Exercise aim
Output the entries in full and verbatim, pictures omitted.

######

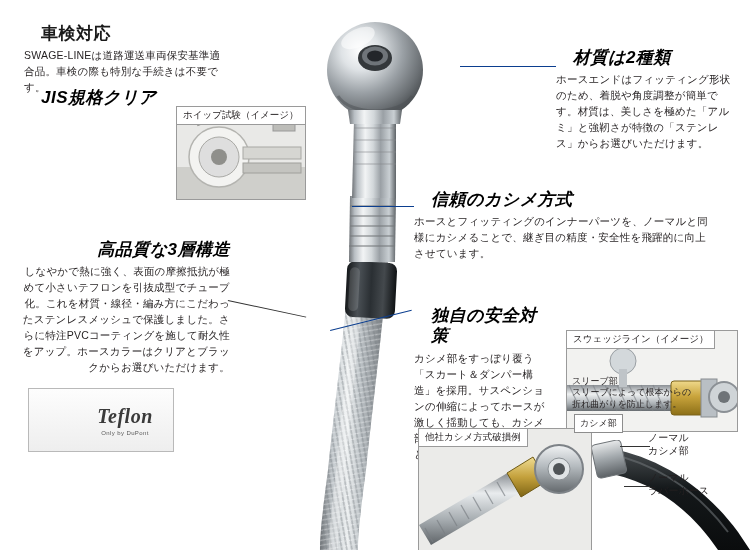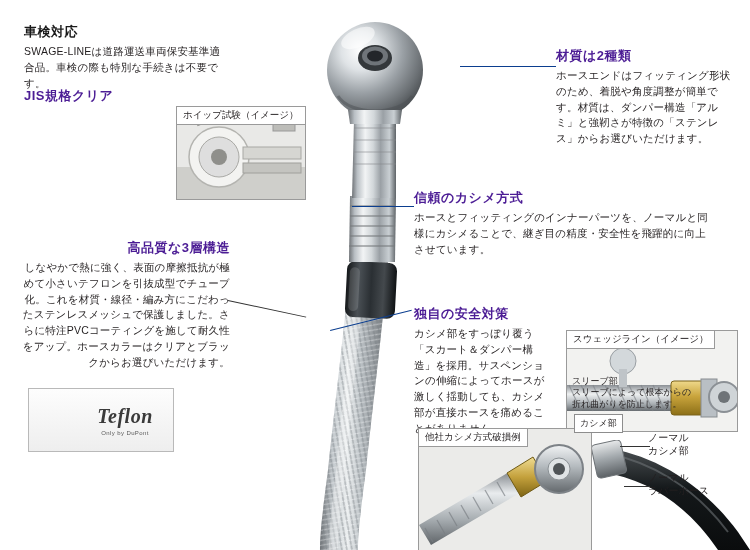--- a/index.html
+++ b/index.html
@@ -26,10 +26,11 @@
   .block { position: absolute; }
   .heading {
     font-weight: bold;
-    font-size: 13px;
+    font-size: 17px;
     letter-spacing: 0.5px;
     line-height: 1.2;
     margin-bottom: 4px;
+    margin-left: 17px;
   }
   .heading.blue { color: #4c1d95; }
   .heading.dark { color: #1a1a1a; }

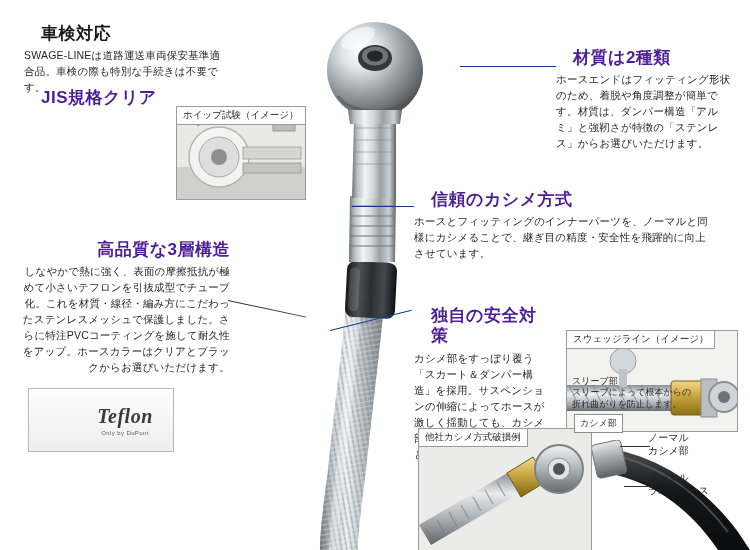--- a/index.html
+++ b/index.html
@@ -32,7 +32,7 @@
     margin-bottom: 4px;
     margin-left: 17px;
   }
-  .heading.blue { color: #4c1d95; }
+  .heading.blue { color: #000000; font-style: italic; }
   .heading.dark { color: #1a1a1a; }
   .body-text {
     font-size: 10.5px;

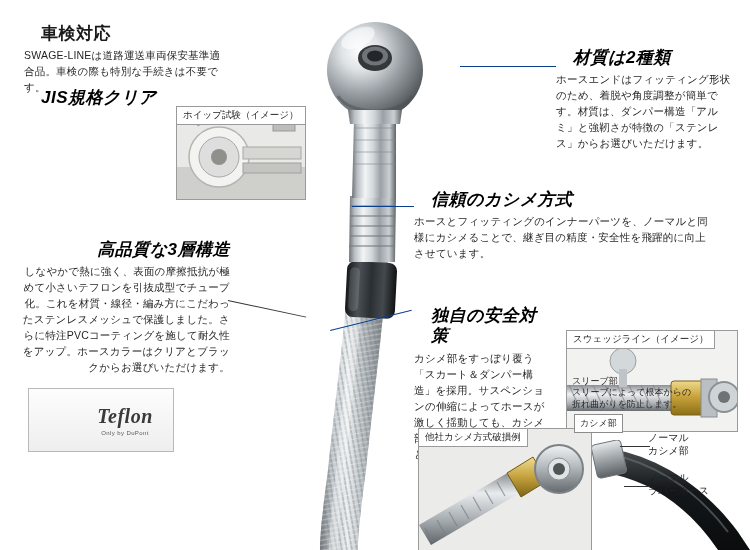--- a/index.html
+++ b/index.html
@@ -259,7 +259,7 @@
 
   <div class="block" style="left:556px; top:48px; width:176px;">
     <div class="heading blue">材質は2種類</div>
-    <div class="body-text">ホースエンドはフィッティング形状のため、着脱や角度調整が簡単です。材質は、ダンパー構造「アルミ」と強靭さが特徴の「ステンレス」からお選びいただけます。</div>
+    <div class="body-text">ホースエンドはフィッティング形状のため、着脱や角度調整が簡単です。材質は、美しさを極めた「アルミ」と強靭さが特徴の「ステンレス」からお選びいただけます。</div>
   </div>
 
   <div class="block" style="left:414px; top:190px; width:300px;">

######

Answer box
--- a/index.html
+++ b/index.html
@@ -26,10 +26,11 @@
   .block { position: absolute; }
   .heading {
     font-weight: bold;
-    font-size: 13px;
+    font-size: 17px;
     letter-spacing: 0.5px;
     line-height: 1.2;
     margin-bottom: 4px;
+    margin-left: 17px;
   }
   .heading.blue { color: #4c1d95; }
   .heading.dark { color: #1a1a1a; }

--- a/index.html
+++ b/index.html
@@ -32,7 +32,7 @@
     margin-bottom: 4px;
     margin-left: 17px;
   }
-  .heading.blue { color: #4c1d95; }
+  .heading.blue { color: #000000; font-style: italic; }
   .heading.dark { color: #1a1a1a; }
   .body-text {
     font-size: 10.5px;

--- a/index.html
+++ b/index.html
@@ -259,7 +259,7 @@
 
   <div class="block" style="left:556px; top:48px; width:176px;">
     <div class="heading blue">材質は2種類</div>
-    <div class="body-text">ホースエンドはフィッティング形状のため、着脱や角度調整が簡単です。材質は、ダンパー構造「アルミ」と強靭さが特徴の「ステンレス」からお選びいただけます。</div>
+    <div class="body-text">ホースエンドはフィッティング形状のため、着脱や角度調整が簡単です。材質は、美しさを極めた「アルミ」と強靭さが特徴の「ステンレス」からお選びいただけます。</div>
   </div>
 
   <div class="block" style="left:414px; top:190px; width:300px;">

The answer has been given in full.